#### What you are asked to do:
All of the entries below must be copied out exactly.

#### Records provided:
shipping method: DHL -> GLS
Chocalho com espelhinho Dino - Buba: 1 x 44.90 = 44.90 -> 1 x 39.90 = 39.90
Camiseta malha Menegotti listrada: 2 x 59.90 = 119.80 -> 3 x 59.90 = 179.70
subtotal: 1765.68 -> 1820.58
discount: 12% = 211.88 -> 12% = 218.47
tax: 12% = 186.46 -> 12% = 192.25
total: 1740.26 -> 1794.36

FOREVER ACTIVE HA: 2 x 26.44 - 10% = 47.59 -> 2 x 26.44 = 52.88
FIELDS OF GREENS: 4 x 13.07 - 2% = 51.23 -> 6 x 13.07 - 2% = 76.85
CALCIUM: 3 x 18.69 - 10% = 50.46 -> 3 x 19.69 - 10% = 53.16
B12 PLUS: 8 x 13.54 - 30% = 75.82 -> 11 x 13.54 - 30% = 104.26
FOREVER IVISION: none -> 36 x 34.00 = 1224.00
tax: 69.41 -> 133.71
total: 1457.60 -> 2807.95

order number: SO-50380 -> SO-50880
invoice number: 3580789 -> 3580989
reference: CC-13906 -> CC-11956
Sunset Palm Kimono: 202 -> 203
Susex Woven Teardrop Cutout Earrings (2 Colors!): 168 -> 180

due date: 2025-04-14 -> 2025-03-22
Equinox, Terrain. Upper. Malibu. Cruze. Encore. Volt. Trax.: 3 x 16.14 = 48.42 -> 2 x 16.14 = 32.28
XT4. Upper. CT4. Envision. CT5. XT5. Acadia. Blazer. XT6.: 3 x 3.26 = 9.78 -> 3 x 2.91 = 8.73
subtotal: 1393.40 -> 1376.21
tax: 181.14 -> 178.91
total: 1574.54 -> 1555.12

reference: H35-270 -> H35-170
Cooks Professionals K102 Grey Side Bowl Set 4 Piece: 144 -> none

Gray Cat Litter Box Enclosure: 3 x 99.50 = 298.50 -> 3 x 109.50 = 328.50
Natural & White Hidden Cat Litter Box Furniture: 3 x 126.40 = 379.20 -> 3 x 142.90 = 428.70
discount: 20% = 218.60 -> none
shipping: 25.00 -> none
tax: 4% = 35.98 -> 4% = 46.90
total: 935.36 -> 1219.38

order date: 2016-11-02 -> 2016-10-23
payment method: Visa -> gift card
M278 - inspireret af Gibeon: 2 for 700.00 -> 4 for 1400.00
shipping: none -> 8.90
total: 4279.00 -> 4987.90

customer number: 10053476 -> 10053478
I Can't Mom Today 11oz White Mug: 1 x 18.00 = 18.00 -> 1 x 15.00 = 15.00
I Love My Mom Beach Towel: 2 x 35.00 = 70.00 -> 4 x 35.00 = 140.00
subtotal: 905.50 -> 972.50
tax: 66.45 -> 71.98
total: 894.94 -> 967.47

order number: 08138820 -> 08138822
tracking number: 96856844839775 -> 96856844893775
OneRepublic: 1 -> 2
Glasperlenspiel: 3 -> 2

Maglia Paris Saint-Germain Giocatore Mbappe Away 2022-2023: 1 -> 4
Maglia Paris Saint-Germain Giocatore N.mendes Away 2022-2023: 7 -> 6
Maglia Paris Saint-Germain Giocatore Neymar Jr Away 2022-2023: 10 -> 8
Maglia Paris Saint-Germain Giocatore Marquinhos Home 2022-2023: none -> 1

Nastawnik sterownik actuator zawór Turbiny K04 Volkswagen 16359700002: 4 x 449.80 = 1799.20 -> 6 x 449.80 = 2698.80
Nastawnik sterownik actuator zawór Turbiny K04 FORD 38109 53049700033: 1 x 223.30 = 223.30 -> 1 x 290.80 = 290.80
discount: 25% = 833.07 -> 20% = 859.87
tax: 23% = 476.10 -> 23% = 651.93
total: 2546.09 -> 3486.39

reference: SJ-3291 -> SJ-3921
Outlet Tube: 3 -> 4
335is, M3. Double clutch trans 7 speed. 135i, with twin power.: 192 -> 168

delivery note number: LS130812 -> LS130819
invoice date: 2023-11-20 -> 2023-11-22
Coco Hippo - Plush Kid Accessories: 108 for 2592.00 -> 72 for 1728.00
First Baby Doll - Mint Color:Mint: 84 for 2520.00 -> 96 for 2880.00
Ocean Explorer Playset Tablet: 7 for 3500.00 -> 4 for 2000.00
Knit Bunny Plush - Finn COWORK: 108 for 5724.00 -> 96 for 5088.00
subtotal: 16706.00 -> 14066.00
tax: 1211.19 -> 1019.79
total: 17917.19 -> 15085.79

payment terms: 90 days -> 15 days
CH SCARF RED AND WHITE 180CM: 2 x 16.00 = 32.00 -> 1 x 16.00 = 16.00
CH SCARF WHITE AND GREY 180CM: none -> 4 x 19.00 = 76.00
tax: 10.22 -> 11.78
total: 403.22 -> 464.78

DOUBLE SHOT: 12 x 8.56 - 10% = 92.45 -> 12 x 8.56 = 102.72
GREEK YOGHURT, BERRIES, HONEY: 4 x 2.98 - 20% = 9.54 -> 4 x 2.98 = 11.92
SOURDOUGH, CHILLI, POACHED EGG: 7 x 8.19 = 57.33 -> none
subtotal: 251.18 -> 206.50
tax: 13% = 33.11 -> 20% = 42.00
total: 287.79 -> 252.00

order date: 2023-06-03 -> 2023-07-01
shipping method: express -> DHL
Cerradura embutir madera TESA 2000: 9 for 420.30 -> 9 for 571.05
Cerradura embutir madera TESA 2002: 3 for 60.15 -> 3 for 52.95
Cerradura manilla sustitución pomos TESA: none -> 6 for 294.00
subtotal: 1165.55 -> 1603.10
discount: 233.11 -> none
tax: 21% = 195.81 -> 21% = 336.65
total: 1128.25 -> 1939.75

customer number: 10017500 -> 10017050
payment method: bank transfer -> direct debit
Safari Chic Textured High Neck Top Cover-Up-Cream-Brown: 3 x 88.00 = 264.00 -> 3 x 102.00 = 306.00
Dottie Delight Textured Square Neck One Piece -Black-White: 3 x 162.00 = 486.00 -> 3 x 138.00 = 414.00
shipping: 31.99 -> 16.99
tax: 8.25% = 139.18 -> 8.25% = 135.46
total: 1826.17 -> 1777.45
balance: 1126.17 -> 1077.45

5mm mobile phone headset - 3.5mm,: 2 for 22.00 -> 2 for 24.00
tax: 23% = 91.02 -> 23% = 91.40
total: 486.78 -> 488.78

#### Task output:
shipping method: DHL -> GLS
Chocalho com espelhinho Dino - Buba: 1 x 44.90 = 44.90 -> 1 x 39.90 = 39.90
Camiseta malha Menegotti listrada: 2 x 59.90 = 119.80 -> 3 x 59.90 = 179.70
subtotal: 1765.68 -> 1820.58
discount: 12% = 211.88 -> 12% = 218.47
tax: 12% = 186.46 -> 12% = 192.25
total: 1740.26 -> 1794.36

FOREVER ACTIVE HA: 2 x 26.44 - 10% = 47.59 -> 2 x 26.44 = 52.88
FIELDS OF GREENS: 4 x 13.07 - 2% = 51.23 -> 6 x 13.07 - 2% = 76.85
CALCIUM: 3 x 18.69 - 10% = 50.46 -> 3 x 19.69 - 10% = 53.16
B12 PLUS: 8 x 13.54 - 30% = 75.82 -> 11 x 13.54 - 30% = 104.26
FOREVER IVISION: none -> 36 x 34.00 = 1224.00
tax: 69.41 -> 133.71
total: 1457.60 -> 2807.95

order number: SO-50380 -> SO-50880
invoice number: 3580789 -> 3580989
reference: CC-13906 -> CC-11956
Sunset Palm Kimono: 202 -> 203
Susex Woven Teardrop Cutout Earrings (2 Colors!): 168 -> 180

due date: 2025-04-14 -> 2025-03-22
Equinox, Terrain. Upper. Malibu. Cruze. Encore. Volt. Trax.: 3 x 16.14 = 48.42 -> 2 x 16.14 = 32.28
XT4. Upper. CT4. Envision. CT5. XT5. Acadia. Blazer. XT6.: 3 x 3.26 = 9.78 -> 3 x 2.91 = 8.73
subtotal: 1393.40 -> 1376.21
tax: 181.14 -> 178.91
total: 1574.54 -> 1555.12

reference: H35-270 -> H35-170
Cooks Professionals K102 Grey Side Bowl Set 4 Piece: 144 -> none

Gray Cat Litter Box Enclosure: 3 x 99.50 = 298.50 -> 3 x 109.50 = 328.50
Natural & White Hidden Cat Litter Box Furniture: 3 x 126.40 = 379.20 -> 3 x 142.90 = 428.70
discount: 20% = 218.60 -> none
shipping: 25.00 -> none
tax: 4% = 35.98 -> 4% = 46.90
total: 935.36 -> 1219.38

order date: 2016-11-02 -> 2016-10-23
payment method: Visa -> gift card
M278 - inspireret af Gibeon: 2 for 700.00 -> 4 for 1400.00
shipping: none -> 8.90
total: 4279.00 -> 4987.90

customer number: 10053476 -> 10053478
I Can't Mom Today 11oz White Mug: 1 x 18.00 = 18.00 -> 1 x 15.00 = 15.00
I Love My Mom Beach Towel: 2 x 35.00 = 70.00 -> 4 x 35.00 = 140.00
subtotal: 905.50 -> 972.50
tax: 66.45 -> 71.98
total: 894.94 -> 967.47

order number: 08138820 -> 08138822
tracking number: 96856844839775 -> 96856844893775
OneRepublic: 1 -> 2
Glasperlenspiel: 3 -> 2

Maglia Paris Saint-Germain Giocatore Mbappe Away 2022-2023: 1 -> 4
Maglia Paris Saint-Germain Giocatore N.mendes Away 2022-2023: 7 -> 6
Maglia Paris Saint-Germain Giocatore Neymar Jr Away 2022-2023: 10 -> 8
Maglia Paris Saint-Germain Giocatore Marquinhos Home 2022-2023: none -> 1

Nastawnik sterownik actuator zawór Turbiny K04 Volkswagen 16359700002: 4 x 449.80 = 1799.20 -> 6 x 449.80 = 2698.80
Nastawnik sterownik actuator zawór Turbiny K04 FORD 38109 53049700033: 1 x 223.30 = 223.30 -> 1 x 290.80 = 290.80
discount: 25% = 833.07 -> 20% = 859.87
tax: 23% = 476.10 -> 23% = 651.93
total: 2546.09 -> 3486.39

reference: SJ-3291 -> SJ-3921
Outlet Tube: 3 -> 4
335is, M3. Double clutch trans 7 speed. 135i, with twin power.: 192 -> 168

delivery note number: LS130812 -> LS130819
invoice date: 2023-11-20 -> 2023-11-22
Coco Hippo - Plush Kid Accessories: 108 for 2592.00 -> 72 for 1728.00
First Baby Doll - Mint Color:Mint: 84 for 2520.00 -> 96 for 2880.00
Ocean Explorer Playset Tablet: 7 for 3500.00 -> 4 for 2000.00
Knit Bunny Plush - Finn COWORK: 108 for 5724.00 -> 96 for 5088.00
subtotal: 16706.00 -> 14066.00
tax: 1211.19 -> 1019.79
total: 17917.19 -> 15085.79

payment terms: 90 days -> 15 days
CH SCARF RED AND WHITE 180CM: 2 x 16.00 = 32.00 -> 1 x 16.00 = 16.00
CH SCARF WHITE AND GREY 180CM: none -> 4 x 19.00 = 76.00
tax: 10.22 -> 11.78
total: 403.22 -> 464.78

DOUBLE SHOT: 12 x 8.56 - 10% = 92.45 -> 12 x 8.56 = 102.72
GREEK YOGHURT, BERRIES, HONEY: 4 x 2.98 - 20% = 9.54 -> 4 x 2.98 = 11.92
SOURDOUGH, CHILLI, POACHED EGG: 7 x 8.19 = 57.33 -> none
subtotal: 251.18 -> 206.50
tax: 13% = 33.11 -> 20% = 42.00
total: 287.79 -> 252.00

order date: 2023-06-03 -> 2023-07-01
shipping method: express -> DHL
Cerradura embutir madera TESA 2000: 9 for 420.30 -> 9 for 571.05
Cerradura embutir madera TESA 2002: 3 for 60.15 -> 3 for 52.95
Cerradura manilla sustitución pomos TESA: none -> 6 for 294.00
subtotal: 1165.55 -> 1603.10
discount: 233.11 -> none
tax: 21% = 195.81 -> 21% = 336.65
total: 1128.25 -> 1939.75

customer number: 10017500 -> 10017050
payment method: bank transfer -> direct debit
Safari Chic Textured High Neck Top Cover-Up-Cream-Brown: 3 x 88.00 = 264.00 -> 3 x 102.00 = 306.00
Dottie Delight Textured Square Neck One Piece -Black-White: 3 x 162.00 = 486.00 -> 3 x 138.00 = 414.00
shipping: 31.99 -> 16.99
tax: 8.25% = 139.18 -> 8.25% = 135.46
total: 1826.17 -> 1777.45
balance: 1126.17 -> 1077.45

5mm mobile phone headset - 3.5mm,: 2 for 22.00 -> 2 for 24.00
tax: 23% = 91.02 -> 23% = 91.40
total: 486.78 -> 488.78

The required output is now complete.